The data:
+ + + +
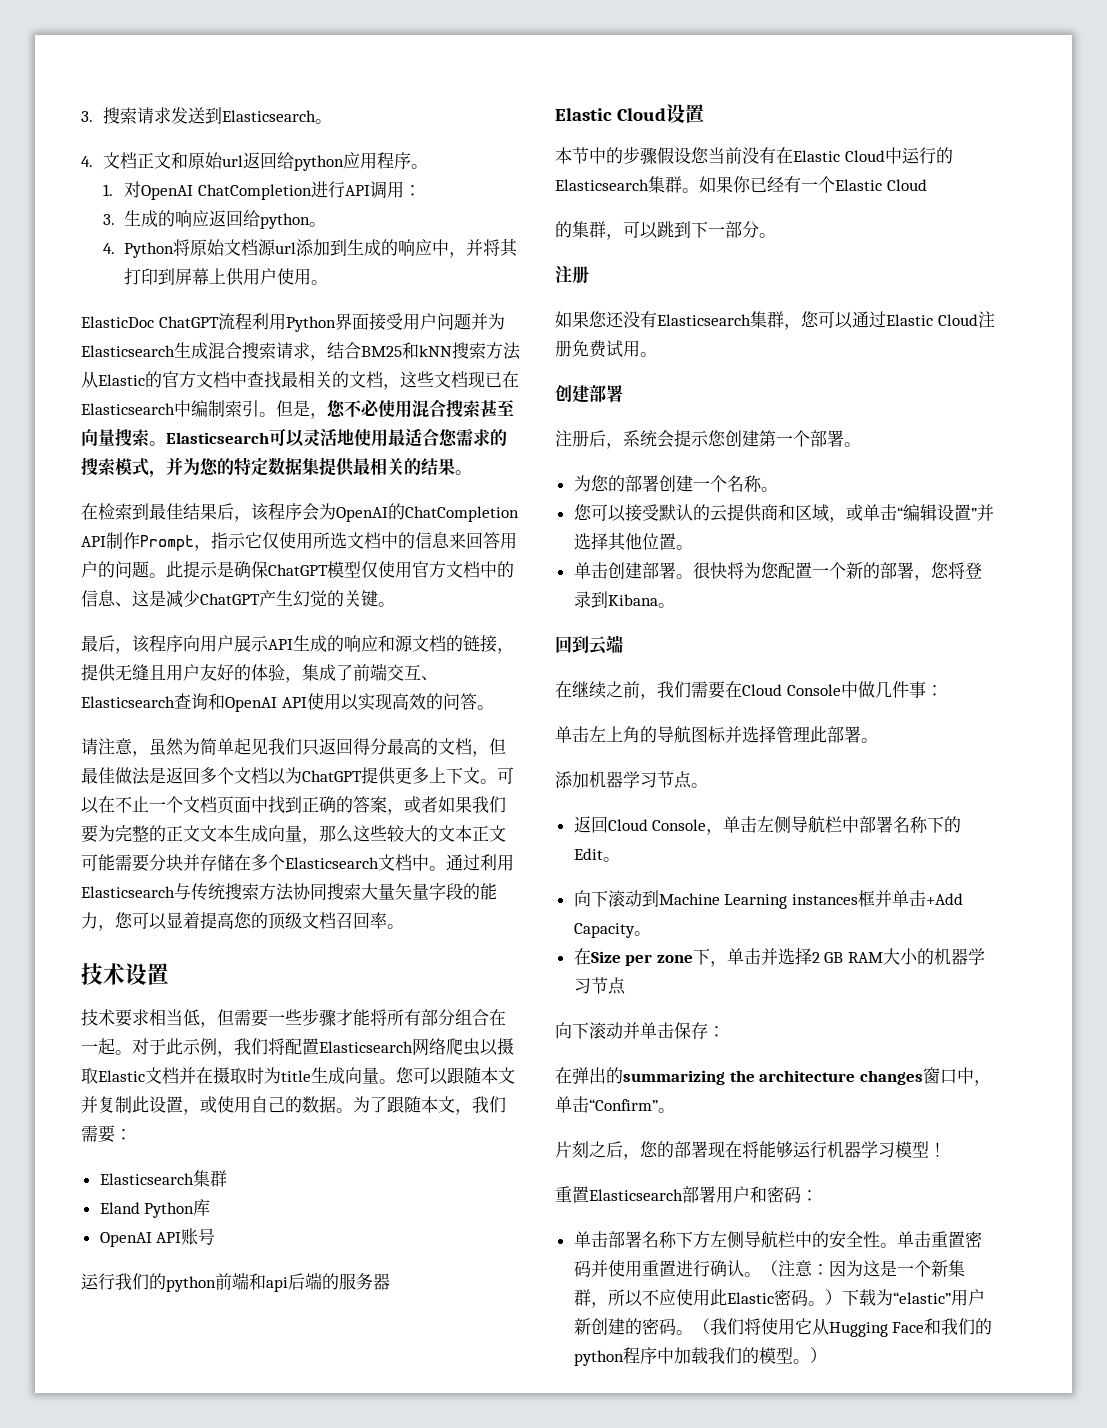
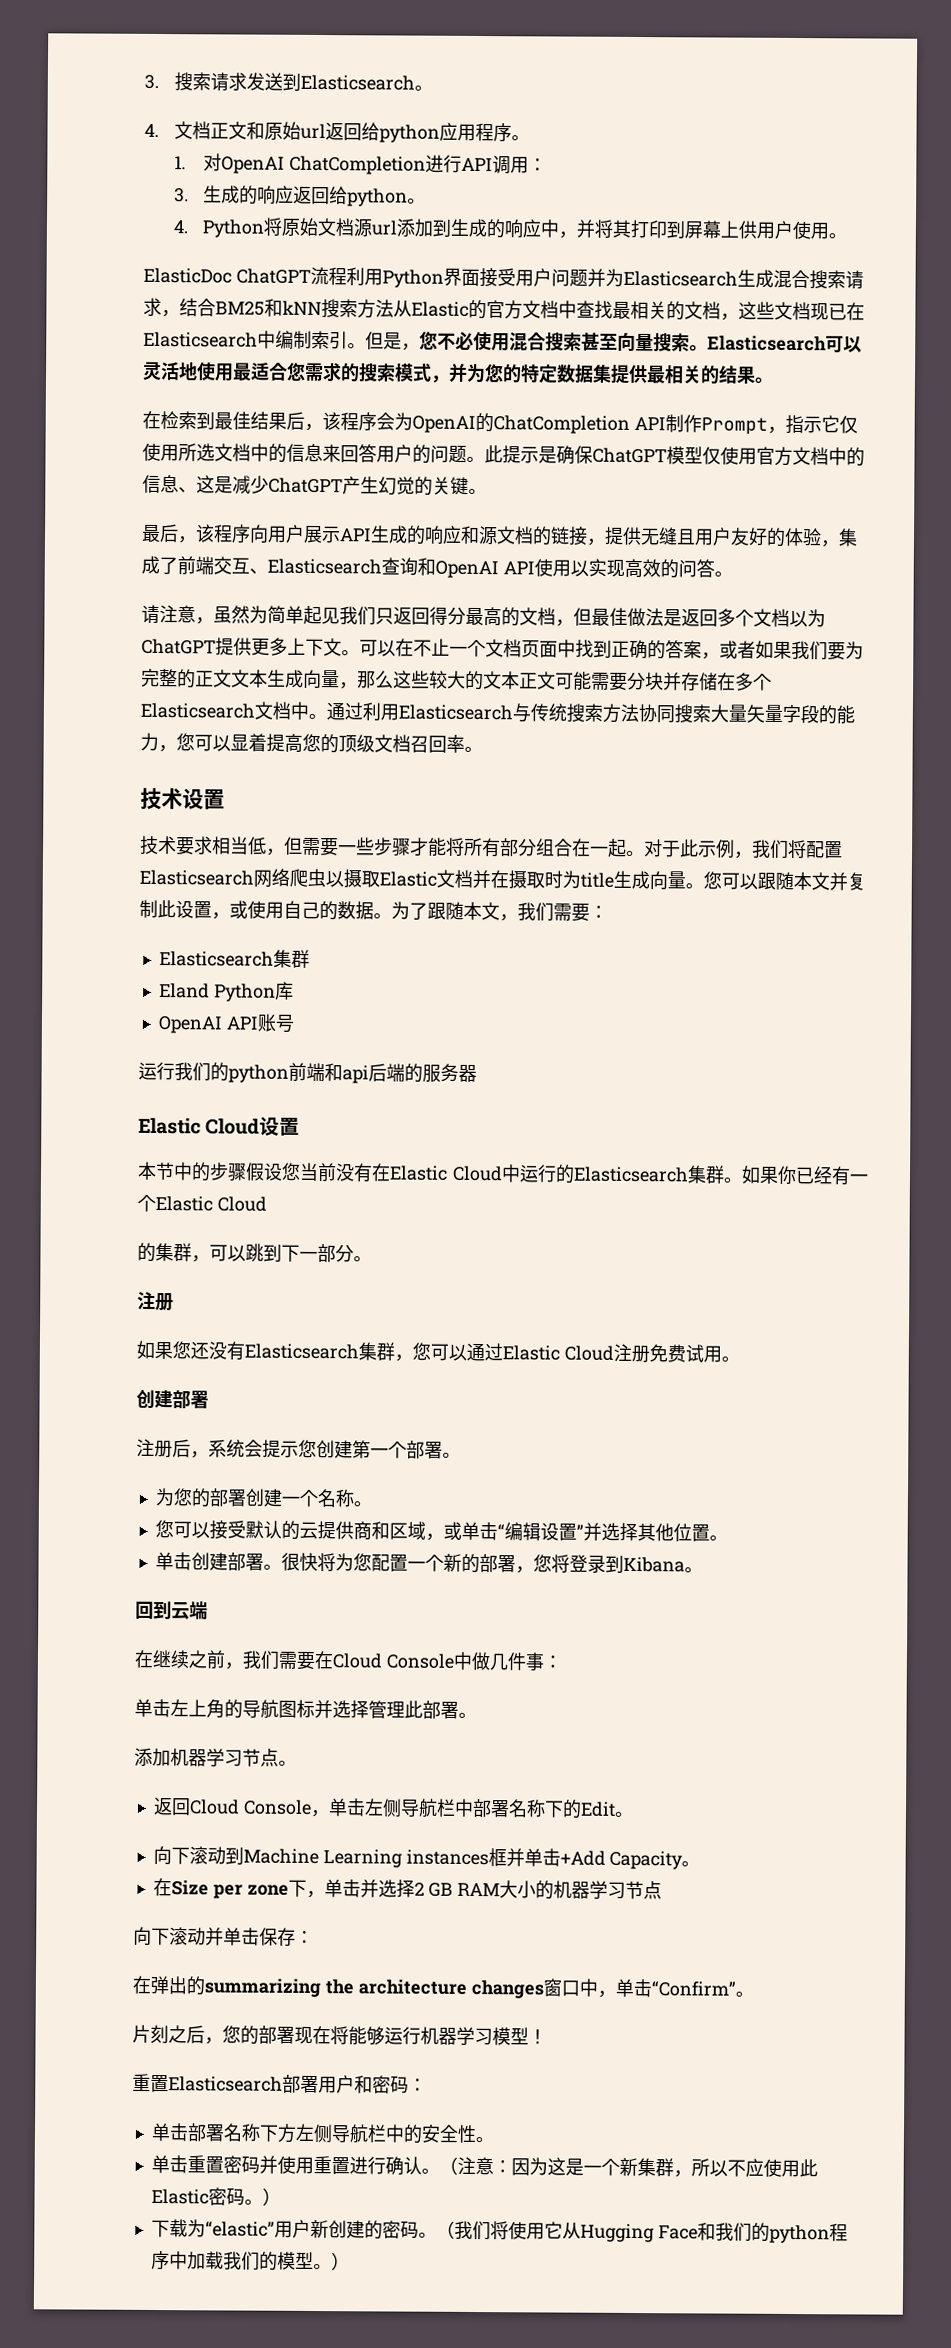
- 单击部署名称下方左侧导航栏中的安全性。单击重置密码并使用重置进行确认。
+ 单击部署名称下方左侧导航栏中的安全性。
+ 单击重置密码并使用重置进行确认。
- （注意：因为这是一个新集群，所以不应使用此Elastic密码。）下载为“elastic”用户新创建的密码。
+ （注意：因为这是一个新集群，所以不应使用此Elastic密码。）
+ 下载为“elastic”用户新创建的密码。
+ + + +
Your goal: Working from the records above, tally the lines that contain "所以不应使用此Elastic密码" and give only the total.

Result: 2